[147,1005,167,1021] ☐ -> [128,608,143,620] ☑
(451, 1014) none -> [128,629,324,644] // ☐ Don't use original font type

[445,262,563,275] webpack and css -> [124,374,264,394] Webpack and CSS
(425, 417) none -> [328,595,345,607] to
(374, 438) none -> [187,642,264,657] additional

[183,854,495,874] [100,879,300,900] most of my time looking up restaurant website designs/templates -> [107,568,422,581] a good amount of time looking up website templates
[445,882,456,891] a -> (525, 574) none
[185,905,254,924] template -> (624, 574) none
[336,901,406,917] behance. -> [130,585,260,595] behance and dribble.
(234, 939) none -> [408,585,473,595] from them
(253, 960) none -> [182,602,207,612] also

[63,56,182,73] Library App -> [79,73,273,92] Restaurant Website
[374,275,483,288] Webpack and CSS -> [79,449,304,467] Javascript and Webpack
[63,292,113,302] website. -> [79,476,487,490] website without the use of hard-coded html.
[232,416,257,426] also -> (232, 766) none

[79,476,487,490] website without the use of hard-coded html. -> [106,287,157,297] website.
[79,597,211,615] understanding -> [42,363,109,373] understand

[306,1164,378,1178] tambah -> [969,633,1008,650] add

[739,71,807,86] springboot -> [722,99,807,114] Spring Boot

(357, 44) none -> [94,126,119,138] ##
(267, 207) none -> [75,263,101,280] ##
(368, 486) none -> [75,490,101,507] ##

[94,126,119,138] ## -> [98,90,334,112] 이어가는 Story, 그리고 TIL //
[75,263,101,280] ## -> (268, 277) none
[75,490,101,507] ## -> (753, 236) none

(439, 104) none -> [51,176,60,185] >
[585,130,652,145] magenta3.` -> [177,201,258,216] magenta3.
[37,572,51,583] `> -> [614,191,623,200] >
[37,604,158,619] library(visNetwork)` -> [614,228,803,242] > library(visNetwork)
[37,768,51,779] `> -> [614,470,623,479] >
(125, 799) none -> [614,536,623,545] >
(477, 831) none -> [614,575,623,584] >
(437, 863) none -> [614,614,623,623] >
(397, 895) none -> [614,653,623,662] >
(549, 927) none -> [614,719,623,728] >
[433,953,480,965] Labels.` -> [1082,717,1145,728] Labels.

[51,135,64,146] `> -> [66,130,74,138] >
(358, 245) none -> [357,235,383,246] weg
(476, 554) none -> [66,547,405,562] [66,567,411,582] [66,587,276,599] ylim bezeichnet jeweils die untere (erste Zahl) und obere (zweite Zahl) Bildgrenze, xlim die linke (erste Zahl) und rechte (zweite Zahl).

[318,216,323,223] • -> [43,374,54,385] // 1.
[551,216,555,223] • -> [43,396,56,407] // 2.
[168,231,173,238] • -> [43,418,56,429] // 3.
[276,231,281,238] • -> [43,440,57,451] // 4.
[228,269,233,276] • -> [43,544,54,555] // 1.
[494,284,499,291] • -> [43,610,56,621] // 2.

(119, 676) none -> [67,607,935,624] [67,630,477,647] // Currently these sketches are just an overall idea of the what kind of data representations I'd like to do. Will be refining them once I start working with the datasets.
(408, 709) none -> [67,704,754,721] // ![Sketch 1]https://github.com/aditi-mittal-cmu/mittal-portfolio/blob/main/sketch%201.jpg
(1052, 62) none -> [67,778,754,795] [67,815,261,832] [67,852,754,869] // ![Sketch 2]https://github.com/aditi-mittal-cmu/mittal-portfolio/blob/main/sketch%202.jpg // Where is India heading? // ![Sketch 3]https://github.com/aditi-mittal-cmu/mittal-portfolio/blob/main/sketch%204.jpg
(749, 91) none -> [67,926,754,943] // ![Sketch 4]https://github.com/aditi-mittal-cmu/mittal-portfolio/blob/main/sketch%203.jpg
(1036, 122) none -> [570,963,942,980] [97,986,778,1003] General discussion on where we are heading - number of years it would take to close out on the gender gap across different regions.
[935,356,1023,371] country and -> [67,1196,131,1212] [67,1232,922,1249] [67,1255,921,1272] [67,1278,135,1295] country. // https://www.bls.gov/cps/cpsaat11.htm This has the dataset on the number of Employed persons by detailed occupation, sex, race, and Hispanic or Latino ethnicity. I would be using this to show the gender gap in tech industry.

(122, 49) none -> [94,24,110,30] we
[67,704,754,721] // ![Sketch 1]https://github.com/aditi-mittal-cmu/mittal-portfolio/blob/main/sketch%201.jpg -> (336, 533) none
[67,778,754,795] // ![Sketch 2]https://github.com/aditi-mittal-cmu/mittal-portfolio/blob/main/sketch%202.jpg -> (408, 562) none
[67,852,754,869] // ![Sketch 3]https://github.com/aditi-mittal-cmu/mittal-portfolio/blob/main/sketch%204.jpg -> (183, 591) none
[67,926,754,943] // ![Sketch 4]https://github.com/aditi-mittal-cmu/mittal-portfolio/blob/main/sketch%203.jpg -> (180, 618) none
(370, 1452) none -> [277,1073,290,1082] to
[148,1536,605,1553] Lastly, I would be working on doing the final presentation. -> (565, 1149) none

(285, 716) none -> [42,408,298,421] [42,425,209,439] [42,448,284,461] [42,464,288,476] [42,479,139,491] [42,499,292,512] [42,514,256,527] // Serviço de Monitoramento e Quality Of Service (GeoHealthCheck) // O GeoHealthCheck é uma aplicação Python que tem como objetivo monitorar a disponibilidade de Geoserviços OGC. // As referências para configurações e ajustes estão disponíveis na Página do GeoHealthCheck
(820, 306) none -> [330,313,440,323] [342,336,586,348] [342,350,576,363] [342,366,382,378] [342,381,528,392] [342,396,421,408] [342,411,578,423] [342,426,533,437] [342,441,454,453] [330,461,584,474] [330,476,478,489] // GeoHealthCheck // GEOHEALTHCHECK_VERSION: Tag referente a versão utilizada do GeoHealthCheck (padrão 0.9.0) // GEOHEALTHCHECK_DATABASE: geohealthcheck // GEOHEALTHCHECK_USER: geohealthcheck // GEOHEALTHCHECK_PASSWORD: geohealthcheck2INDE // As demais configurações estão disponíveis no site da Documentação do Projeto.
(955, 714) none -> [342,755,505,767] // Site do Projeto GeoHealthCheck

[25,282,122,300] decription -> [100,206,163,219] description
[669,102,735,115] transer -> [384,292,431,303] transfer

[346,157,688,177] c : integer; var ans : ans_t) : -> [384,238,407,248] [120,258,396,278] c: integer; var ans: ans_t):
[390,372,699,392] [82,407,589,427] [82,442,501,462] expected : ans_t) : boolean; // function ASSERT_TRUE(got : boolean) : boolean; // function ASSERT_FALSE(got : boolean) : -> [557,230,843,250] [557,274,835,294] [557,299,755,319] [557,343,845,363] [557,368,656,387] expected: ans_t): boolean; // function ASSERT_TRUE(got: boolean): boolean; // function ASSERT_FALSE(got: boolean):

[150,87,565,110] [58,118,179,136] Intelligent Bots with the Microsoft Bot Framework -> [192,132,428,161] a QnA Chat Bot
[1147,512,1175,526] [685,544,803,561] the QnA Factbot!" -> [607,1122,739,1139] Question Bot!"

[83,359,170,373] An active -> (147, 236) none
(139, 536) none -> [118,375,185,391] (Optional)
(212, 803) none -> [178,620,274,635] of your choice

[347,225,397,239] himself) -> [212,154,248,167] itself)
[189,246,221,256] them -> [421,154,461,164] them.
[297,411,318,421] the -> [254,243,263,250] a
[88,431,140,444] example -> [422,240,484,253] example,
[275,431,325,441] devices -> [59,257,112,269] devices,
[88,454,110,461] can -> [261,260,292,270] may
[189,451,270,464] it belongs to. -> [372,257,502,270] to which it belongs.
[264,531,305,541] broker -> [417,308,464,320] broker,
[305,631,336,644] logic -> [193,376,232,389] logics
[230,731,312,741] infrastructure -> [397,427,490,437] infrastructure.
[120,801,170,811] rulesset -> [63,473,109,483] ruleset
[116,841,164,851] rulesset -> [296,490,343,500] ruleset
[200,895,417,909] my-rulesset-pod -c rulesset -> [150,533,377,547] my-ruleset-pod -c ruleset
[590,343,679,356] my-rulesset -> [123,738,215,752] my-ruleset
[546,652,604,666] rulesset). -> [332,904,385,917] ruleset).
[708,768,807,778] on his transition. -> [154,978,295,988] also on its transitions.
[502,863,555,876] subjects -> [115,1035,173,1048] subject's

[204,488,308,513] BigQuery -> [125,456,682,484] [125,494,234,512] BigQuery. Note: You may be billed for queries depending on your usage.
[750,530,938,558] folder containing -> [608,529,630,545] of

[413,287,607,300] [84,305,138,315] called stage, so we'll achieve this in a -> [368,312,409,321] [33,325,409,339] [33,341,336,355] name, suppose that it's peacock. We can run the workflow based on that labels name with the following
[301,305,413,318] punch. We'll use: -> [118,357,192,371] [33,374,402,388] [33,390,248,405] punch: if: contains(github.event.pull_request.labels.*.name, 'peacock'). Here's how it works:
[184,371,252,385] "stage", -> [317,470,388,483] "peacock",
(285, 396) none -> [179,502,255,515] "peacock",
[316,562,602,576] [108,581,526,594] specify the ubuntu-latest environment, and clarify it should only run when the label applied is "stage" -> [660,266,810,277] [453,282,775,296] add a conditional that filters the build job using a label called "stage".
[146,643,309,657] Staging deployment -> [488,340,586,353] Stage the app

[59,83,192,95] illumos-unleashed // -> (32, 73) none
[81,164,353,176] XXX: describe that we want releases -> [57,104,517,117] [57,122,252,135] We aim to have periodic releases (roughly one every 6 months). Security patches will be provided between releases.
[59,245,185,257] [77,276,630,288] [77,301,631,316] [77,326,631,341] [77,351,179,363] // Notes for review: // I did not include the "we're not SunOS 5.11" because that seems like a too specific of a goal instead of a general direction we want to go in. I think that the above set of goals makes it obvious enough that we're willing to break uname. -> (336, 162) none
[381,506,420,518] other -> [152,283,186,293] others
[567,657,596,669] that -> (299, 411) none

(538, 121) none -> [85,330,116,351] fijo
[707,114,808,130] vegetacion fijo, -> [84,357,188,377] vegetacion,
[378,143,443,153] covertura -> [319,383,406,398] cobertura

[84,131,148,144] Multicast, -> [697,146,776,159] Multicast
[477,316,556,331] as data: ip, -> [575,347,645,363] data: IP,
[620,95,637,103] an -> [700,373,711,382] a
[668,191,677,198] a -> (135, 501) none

_Task brief_
The required output is the stretch of entries above from the line containing "(119, 676) none" through the line containing "(1036, 122) none", reproduced exactly.

_Response_
(119, 676) none -> [67,607,935,624] [67,630,477,647] // Currently these sketches are just an overall idea of the what kind of data representations I'd like to do. Will be refining them once I start working with the datasets.
(408, 709) none -> [67,704,754,721] // ![Sketch 1]https://github.com/aditi-mittal-cmu/mittal-portfolio/blob/main/sketch%201.jpg
(1052, 62) none -> [67,778,754,795] [67,815,261,832] [67,852,754,869] // ![Sketch 2]https://github.com/aditi-mittal-cmu/mittal-portfolio/blob/main/sketch%202.jpg // Where is India heading? // ![Sketch 3]https://github.com/aditi-mittal-cmu/mittal-portfolio/blob/main/sketch%204.jpg
(749, 91) none -> [67,926,754,943] // ![Sketch 4]https://github.com/aditi-mittal-cmu/mittal-portfolio/blob/main/sketch%203.jpg
(1036, 122) none -> [570,963,942,980] [97,986,778,1003] General discussion on where we are heading - number of years it would take to close out on the gender gap across different regions.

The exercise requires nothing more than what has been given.